Output each record below exactly. No images go in the copy.

[Start of Attachment]

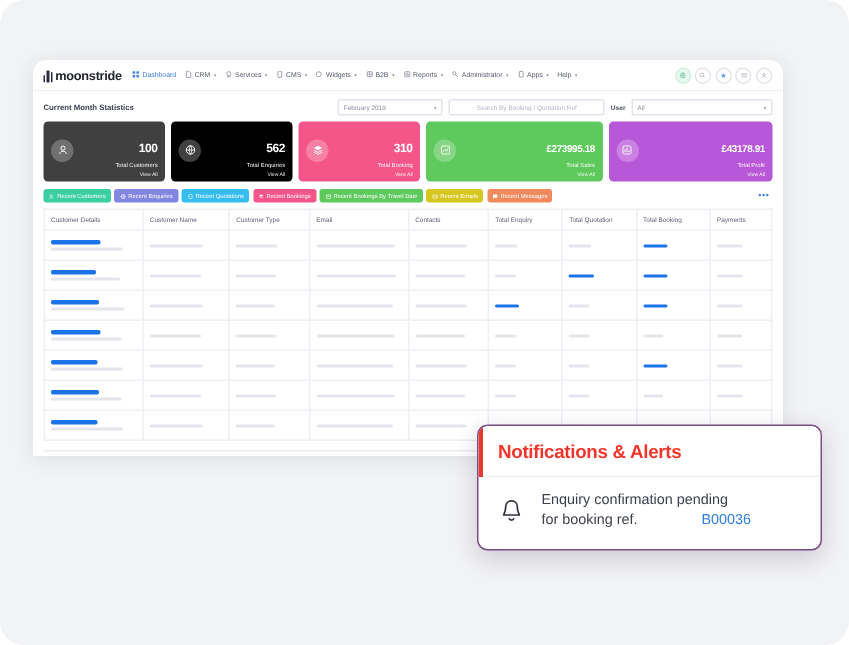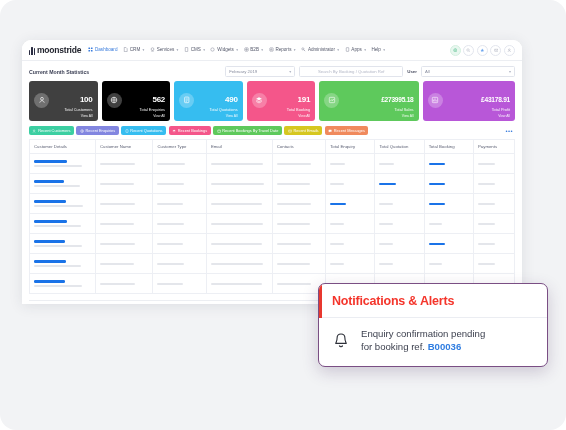--- a/index.html
+++ b/index.html
@@ -344,21 +344,6 @@
         <div class="card-foot">View All</div>
       </div>
 
-      <div class="card" style="background:#36bdf0">
-        <div class="card-top">
-          <span class="card-ico">
-              <svg viewBox="0 0 12 12">
-                <rect x="2.4" y="1.6" width="6.4" height="8.4" rx="1" fill="none" stroke="#fff" stroke-width="1"></rect>
-                <path d="M4 4.4h3.2M4 6.2h3.2M4 8h2" stroke="#fff" stroke-width=".8"></path>
-              </svg>
-            </span>
-          <span class="card-nums">
-            <span class="card-val">490</span>
-            <span class="card-lbl" style="display:block">Total Quotations</span>
-          </span>
-        </div>
-        <div class="card-foot">View All</div>
-      </div>
 
       <div class="card" style="background:#f4568a">
         <div class="card-top">

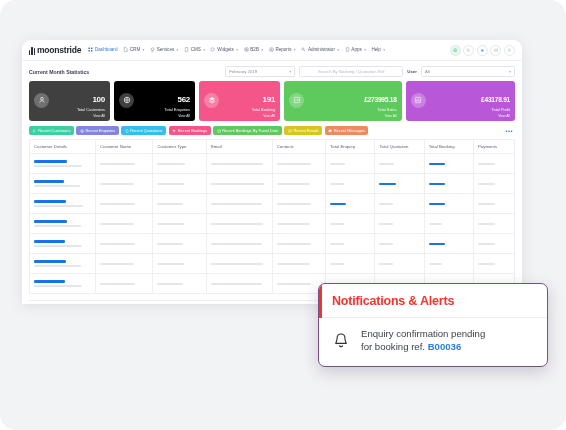--- a/index.html
+++ b/index.html
@@ -355,7 +355,7 @@
               </svg>
             </span>
           <span class="card-nums">
-            <span class="card-val">191</span>
+            <span class="card-val">310</span>
             <span class="card-lbl" style="display:block">Total Booking</span>
           </span>
         </div>

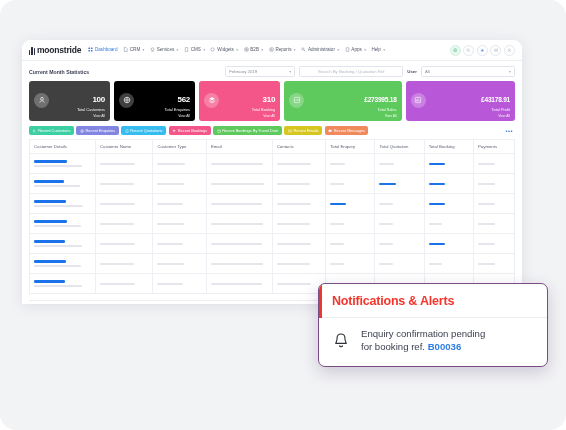--- a/index.html
+++ b/index.html
@@ -137,7 +137,7 @@
   .popup-bell{width:18px;height:18px;flex:none;color:#2d3039;}
   .popup-bell svg{width:100%;height:100%;display:block;}
   .popup-text{font-size:9.6px;color:#3b3f4d;line-height:1.35;}
-  .popup-ref{color:#2f7de1;font-weight:bold;}
+  .popup-ref{color:#2f7de1;font-weight:normal;margin-left:40px;}
 </style>
 </head>
 <body>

[End of Attachment]

* Task output:
--- a/index.html
+++ b/index.html
@@ -344,21 +344,6 @@
         <div class="card-foot">View All</div>
       </div>
 
-      <div class="card" style="background:#36bdf0">
-        <div class="card-top">
-          <span class="card-ico">
-              <svg viewBox="0 0 12 12">
-                <rect x="2.4" y="1.6" width="6.4" height="8.4" rx="1" fill="none" stroke="#fff" stroke-width="1"></rect>
-                <path d="M4 4.4h3.2M4 6.2h3.2M4 8h2" stroke="#fff" stroke-width=".8"></path>
-              </svg>
-            </span>
-          <span class="card-nums">
-            <span class="card-val">490</span>
-            <span class="card-lbl" style="display:block">Total Quotations</span>
-          </span>
-        </div>
-        <div class="card-foot">View All</div>
-      </div>
 
       <div class="card" style="background:#f4568a">
         <div class="card-top">

--- a/index.html
+++ b/index.html
@@ -355,7 +355,7 @@
               </svg>
             </span>
           <span class="card-nums">
-            <span class="card-val">191</span>
+            <span class="card-val">310</span>
             <span class="card-lbl" style="display:block">Total Booking</span>
           </span>
         </div>

--- a/index.html
+++ b/index.html
@@ -137,7 +137,7 @@
   .popup-bell{width:18px;height:18px;flex:none;color:#2d3039;}
   .popup-bell svg{width:100%;height:100%;display:block;}
   .popup-text{font-size:9.6px;color:#3b3f4d;line-height:1.35;}
-  .popup-ref{color:#2f7de1;font-weight:bold;}
+  .popup-ref{color:#2f7de1;font-weight:normal;margin-left:40px;}
 </style>
 </head>
 <body>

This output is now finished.